Wundertüten für Erwachsene Neuer Trend: Für zehn Euro gibt es ein mysteriöses Paket aus dem Automaten

Auch im Jerichower Land gibt es die neuen Verkaufsstellen, die in ganz Deutschland für Aufregung sorgen: Mysteriöse, nicht abgeholte Pakete aus dem Automaten. Mit ein wenig Glück verbergen sich in den Paketen sehr wertvolle Dinge, wie Kunden in Burg berichten.

Von Johanna Flint und Mike Fleske Aktualisiert: 22.08.2024, 10:32
So sieht der Verkaufsautomat mit "Mystery Packs" der Knusperkiste in Burg aus.
So sieht der Verkaufsautomat mit "Mystery Packs" der Knusperkiste in Burg aus. Foto: Johanna Flint

Burg/Genthin - Im Jerichower Land wird es mysteriös. Auch hier haben sie Einzug gehalten: Automaten mit geheimnisvollen Paketen, die auf neue Besitzer warten. Aber niemand weiß, was in ihnen steckt. Die „Mystery Packs“ oder „Secret Packs“ liegen derzeit voll im Trend. Wohl auch, weil hier echte Schätze lauern. Was schon alles rausgefischt wurde.

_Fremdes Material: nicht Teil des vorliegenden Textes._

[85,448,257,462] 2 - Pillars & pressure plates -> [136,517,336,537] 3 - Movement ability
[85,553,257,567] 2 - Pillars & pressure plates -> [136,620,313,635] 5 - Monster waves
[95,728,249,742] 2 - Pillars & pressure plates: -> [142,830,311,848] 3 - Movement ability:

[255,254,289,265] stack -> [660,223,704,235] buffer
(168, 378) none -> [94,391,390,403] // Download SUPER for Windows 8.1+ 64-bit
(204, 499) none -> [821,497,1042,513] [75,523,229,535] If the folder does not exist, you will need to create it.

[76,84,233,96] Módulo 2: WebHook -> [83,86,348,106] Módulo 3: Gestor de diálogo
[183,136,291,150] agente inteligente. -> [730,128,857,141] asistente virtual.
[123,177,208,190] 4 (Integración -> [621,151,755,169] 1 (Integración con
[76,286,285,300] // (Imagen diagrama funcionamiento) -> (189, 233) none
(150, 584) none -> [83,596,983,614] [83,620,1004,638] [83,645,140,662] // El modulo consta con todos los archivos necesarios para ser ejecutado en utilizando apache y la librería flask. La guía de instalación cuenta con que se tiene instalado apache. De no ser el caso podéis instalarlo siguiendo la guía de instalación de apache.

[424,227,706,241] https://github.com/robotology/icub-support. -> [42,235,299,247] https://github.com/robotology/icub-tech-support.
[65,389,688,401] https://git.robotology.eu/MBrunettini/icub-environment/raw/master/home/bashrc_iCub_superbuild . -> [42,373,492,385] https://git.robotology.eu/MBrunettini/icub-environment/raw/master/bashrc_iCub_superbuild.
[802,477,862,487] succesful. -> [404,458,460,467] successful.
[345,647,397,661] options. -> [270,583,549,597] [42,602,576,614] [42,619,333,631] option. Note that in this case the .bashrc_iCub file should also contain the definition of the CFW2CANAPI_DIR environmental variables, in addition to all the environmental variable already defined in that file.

Am Burger Bahnhof hat Betreiber Marc Baier im Juli den ersten dieser Automaten im Jerichower Land unter dem Namen „Knusperkiste“ aufgestellt. Aus einem etwas kuriosen Grund: „Ursprünglich wollte ich einen klassischen Snack- und Getränkeautomat betreiben“, berichtete er der Volksstimme. Doch leider war ein Mitbewerber ein wenig schneller und sicherte sich den Standort.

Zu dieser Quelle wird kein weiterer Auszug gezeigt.